On May 24, U.S. Vice President Kamala Harris wrote a letter on behalf of President Joe Biden and herself, which puts the United States on the path of attempting to destabilize the Georgian government of Prime Minister Irakli Kobakhidze, among its wave of color revolutions. Harris indicates that the political forces around Kobakhidze could keep NATO from accepting Georgia’s membership into NATO and/or the EU.
Harris is joined in this effort by U.S. Assistant Secretary of State for European and Eurasian Affairs Jim O’Brien, and by Senators who have introduced the punitive and dangerous “Georgian People’s Act,” which involves no one from the nation of Georgia. All of these activities were coordinated over May 23-25.
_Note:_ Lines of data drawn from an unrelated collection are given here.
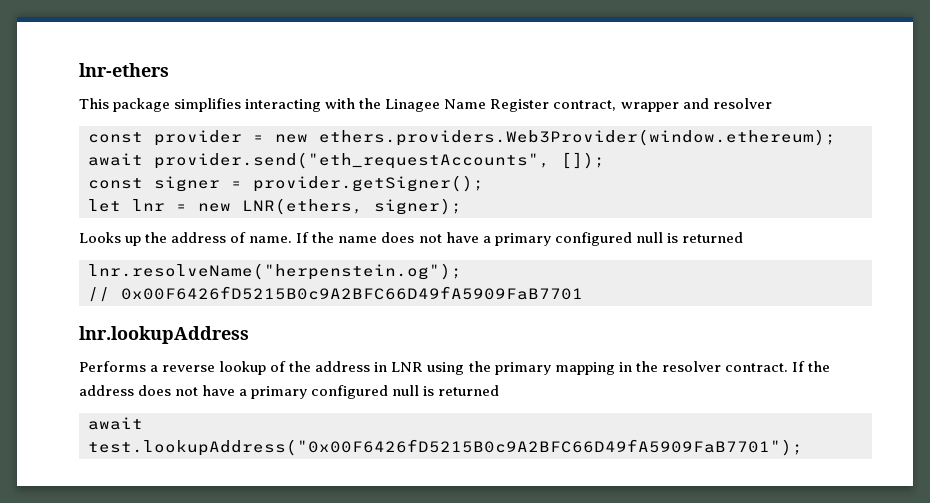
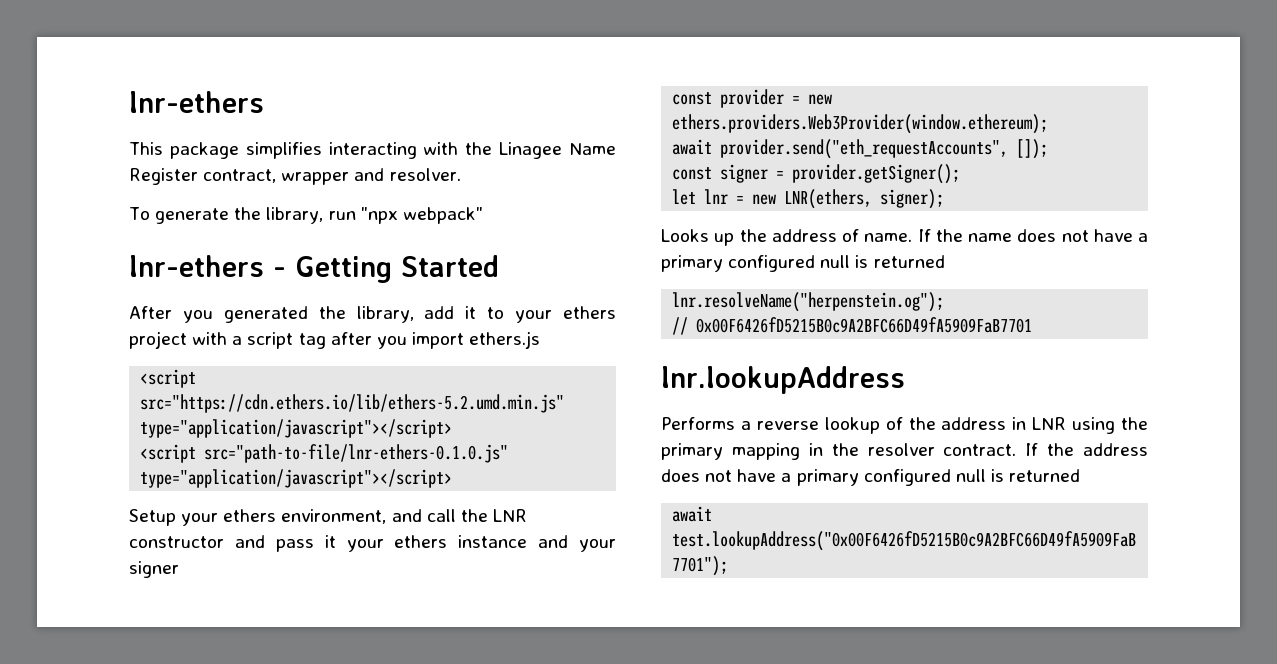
[712,98,772,109] resolver -> [389,168,461,181] [129,207,483,224] [129,255,499,283] [129,306,617,323] [129,331,541,349] [140,369,197,388] [140,394,565,413] [140,419,453,438] [140,444,509,463] [140,469,453,488] [129,509,527,526] [129,535,616,552] [129,561,179,578] resolver. // To generate the library, run "npx webpack" // lnr-ethers - Getting Started // After you generated the library, add it to your ethers project with a script tag after you import ethers.js // <script src="https://cdn.ethers.io/lib/ethers-5.2.umd.min.js" type="application/javascript"></script> // <script src="path-to-file/lnr-ethers-0.1.0.js" type="application/javascript"></script> // Setup your ethers environment, and call the LNR constructor and pass it your ethers instance and your signer

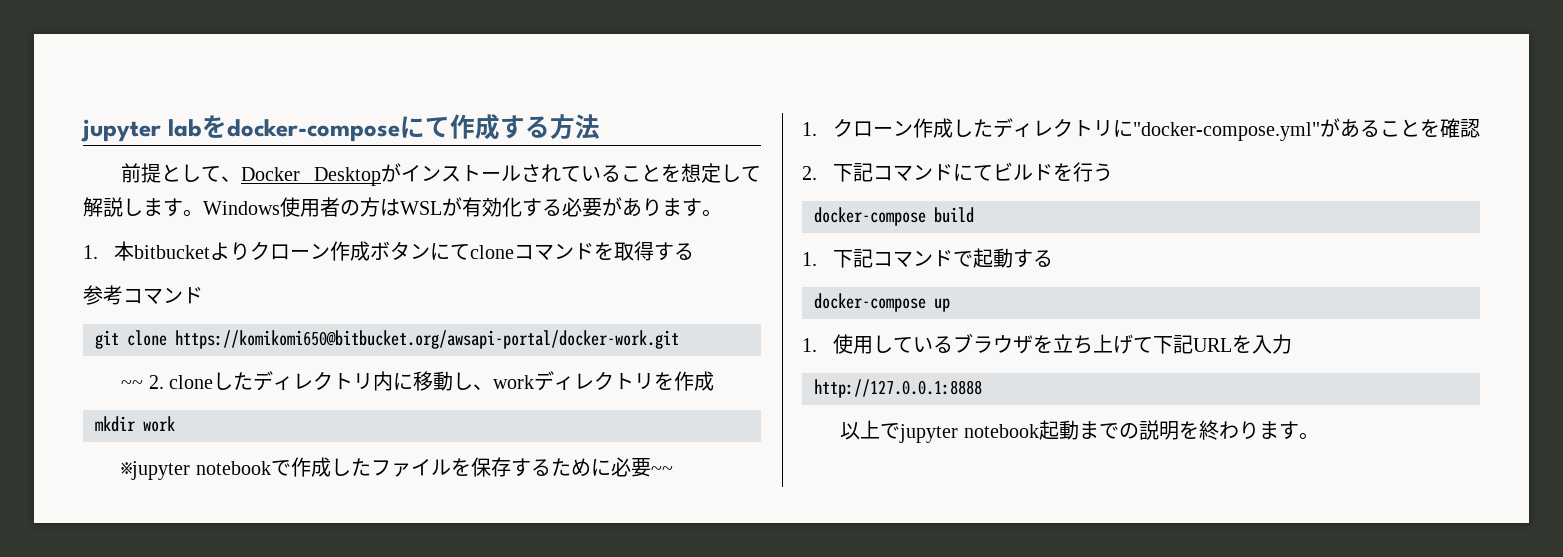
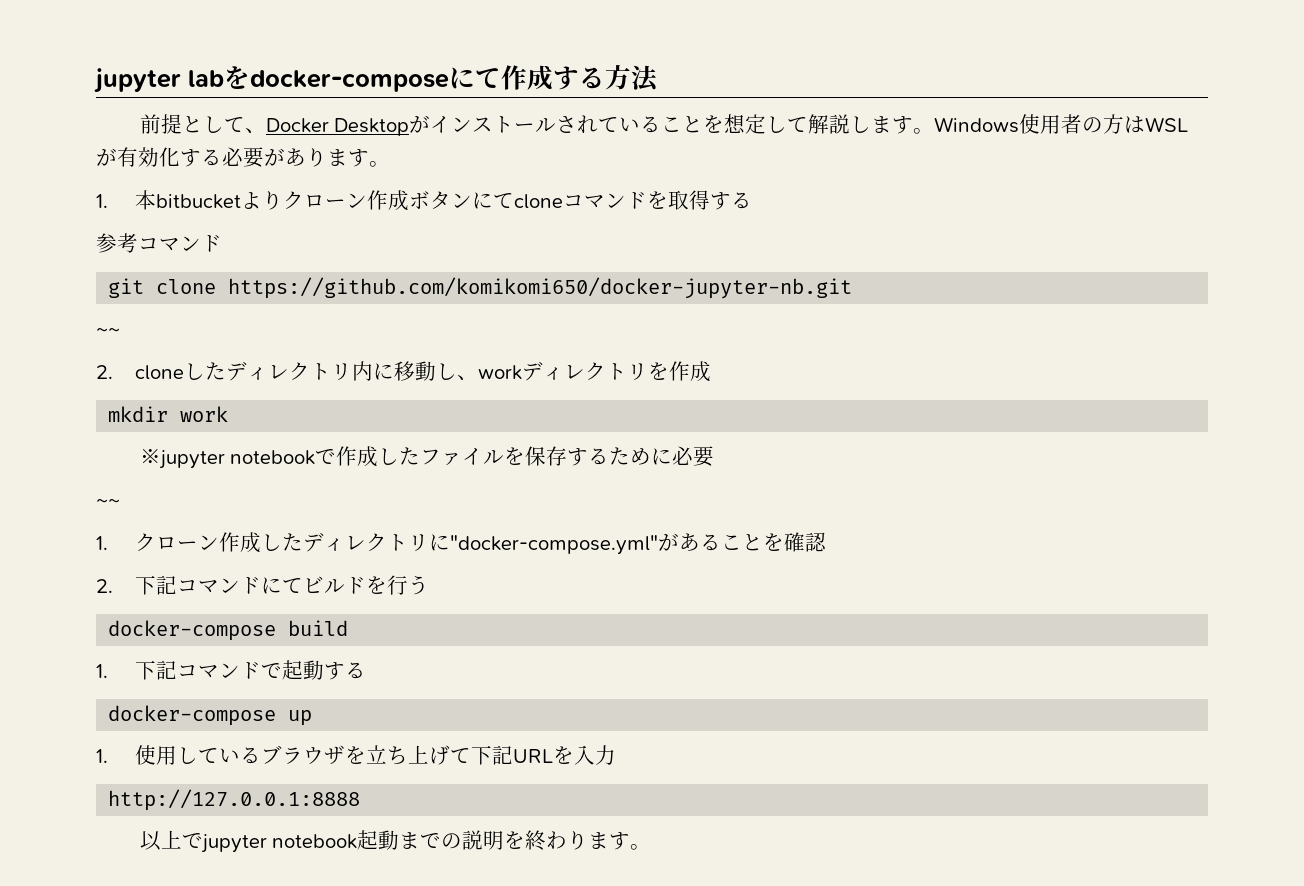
[175,330,679,349] [121,380,144,389] https://komikomi650@bitbucket.org/awsapi-portal/docker-work.git // ~~ -> [228,277,853,299] [96,328,120,336] https://github.com/komikomi650/docker-jupyter-nb.git // ~~ //
(651, 467) none -> (715, 456) //

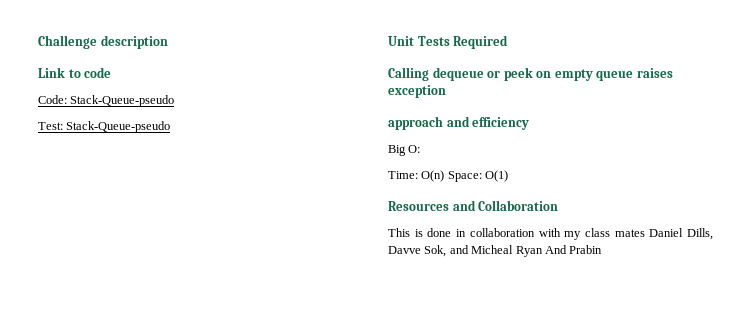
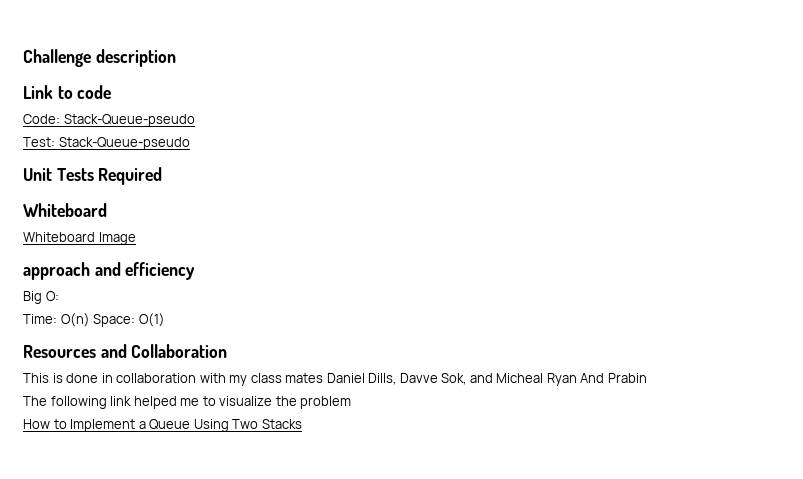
[388,67,673,81] [388,85,446,98] Calling dequeue or peek on empty queue raises exception -> [23,203,107,217] [23,232,136,245] Whiteboard // Whiteboard Image
(603, 249) none -> [23,396,352,409] [23,419,302,432] // The following link helped me to visualize the problem // How to Implement a Queue Using Two Stacks

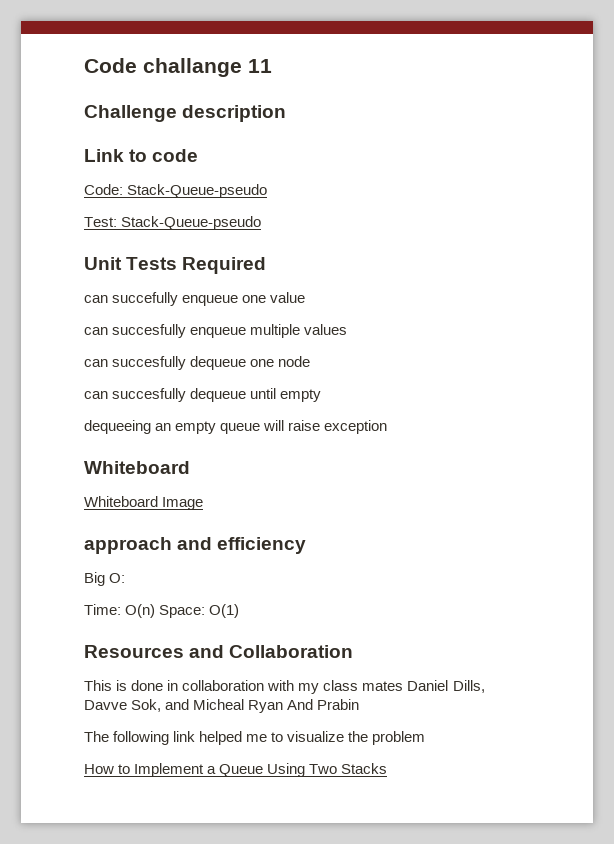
(23, 58) none -> [84,58,272,77] Code challange 11 //
(163, 176) none -> [84,292,306,306] [84,324,348,338] [84,356,311,370] [84,388,322,402] [84,420,388,434] // can succefully enqueue one value // can succesfully enqueue multiple values // can succesfully dequeue one node // can succesfully dequeue until empty // dequeeing an empty queue will raise exception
Harris addressed her letter to Georgian President Salome Zourabichvili, beginning, “President Biden and I have been following events in Georgia with great concern.” She cited Georgia’s Law on Transparency of Foreign Influence (which she erroneously called the “foreign agents bill,” which requires that any Georgian NGO or media that receives a minimum of 20% of its funding from foreign sources must register as carrying out the interests of a foreign power. Zourabichvili had vetoed that legislation on May 18, despite its having passed by an overwhelming majority. Harris wrote that she applauds Zourabichvili’s actions, including vetoing of that “anti-democratic measure,” as well as her “commitment to protect civil society as it comes under threat in Georgia.” (Ironically, despite the effort to refer to the Transparency law as “Russian,” it was modeled on the 1938 U.S. Foreign Agents Registration Act.) Harris asserted that “the United States is the largest supplier of foreign assistance to Georgia to help build critical infrastructure, strengthen democratic institutions, and modernize your military forces,” with the obvious threat that the U.S. will cut off these funds if Georgia doesn’t fall into line with U.S. policy. She avers, with zilch for proof: “The Georgian people have been clear that they want a future in the European Union and NATO.”
Kobakhidze explicitly backs NATO membership for Georgia, but the issue is complicated by Russia’s 2008 intervention to back the independence of Abkhazia and Ossetia from the depredations of then President Mikheil Sakaashvili.